As the newly born black hole began to feed, it pulled material into a swirling disk and began shooting matter in both directions from the center of that disk — forming the jet that Hubble observed.
To determine the speed of the jet, researchers specifically looked at the motion of a “blob” of debris from the explosion that the jet pushed out into the universe. “The incredible precision, gleaned from Hubble and radio telescopes, needed to measure the blob’s trajectory was equivalent to measuring the diameter of a 12-inch-diameter pizza placed on the moon as seen from Earth,” NASA officials wrote in the statement.
The work was particularly challenging because the jet pointed toward Earth and therefore appeared to be moving much faster than it was — four or seven times the speed of light, depending on the observations, although it’s impossible for any matter to travel faster than light-speed.
“I’m amazed that Hubble could give us such a precise measurement, which rivals the precision achieved by powerful radio VLBI [very long baseline interferometry] telescopes spread across the globe,” Kunal P. Mooley of Caltech, lead author of a new paper on the research, said in the statement.
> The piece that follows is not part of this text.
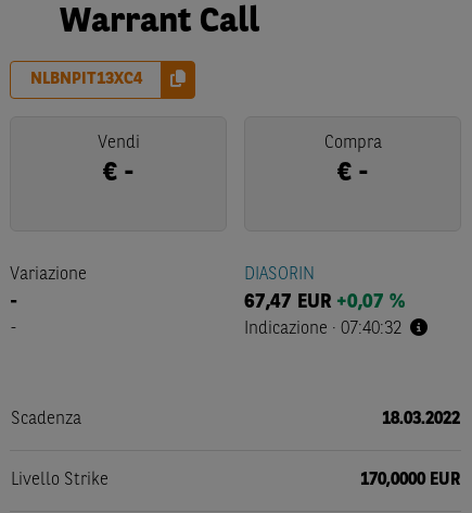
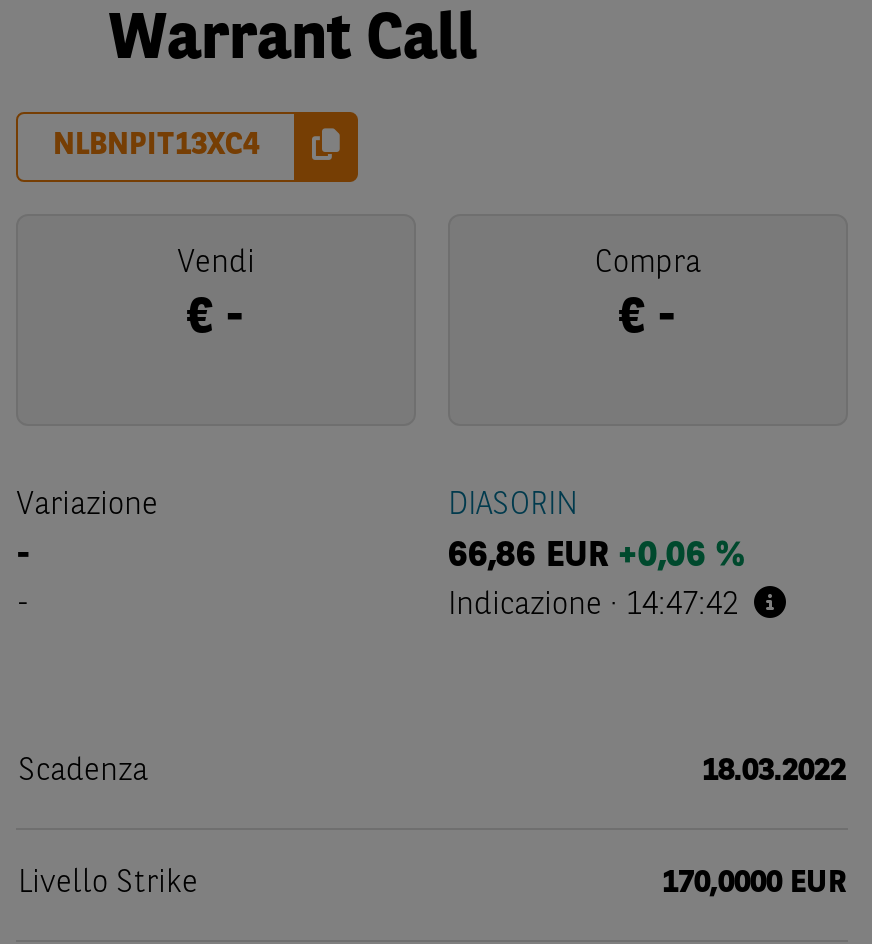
[244,292,405,312] 67,47 EUR +0,07 % -> [448,538,744,574] 66,86 EUR +0,06 %
[244,321,401,338] Indicazione · 07:40:32 -> [448,590,738,622] Indicazione · 14:47:42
It took five years for researchers to come up with a method powerful enough to analyze the event, but the time was well spent. Now, scientists have more methodologies to use when studying neutron star mergers. And more specifically, they’ll be able to do deeper research into gravitational waves, which may help them one day more accurately measure the universe’s expansion rate.
Mooley’s paper was published Wednesday (Oct. 13) in Nature (opens in new tab).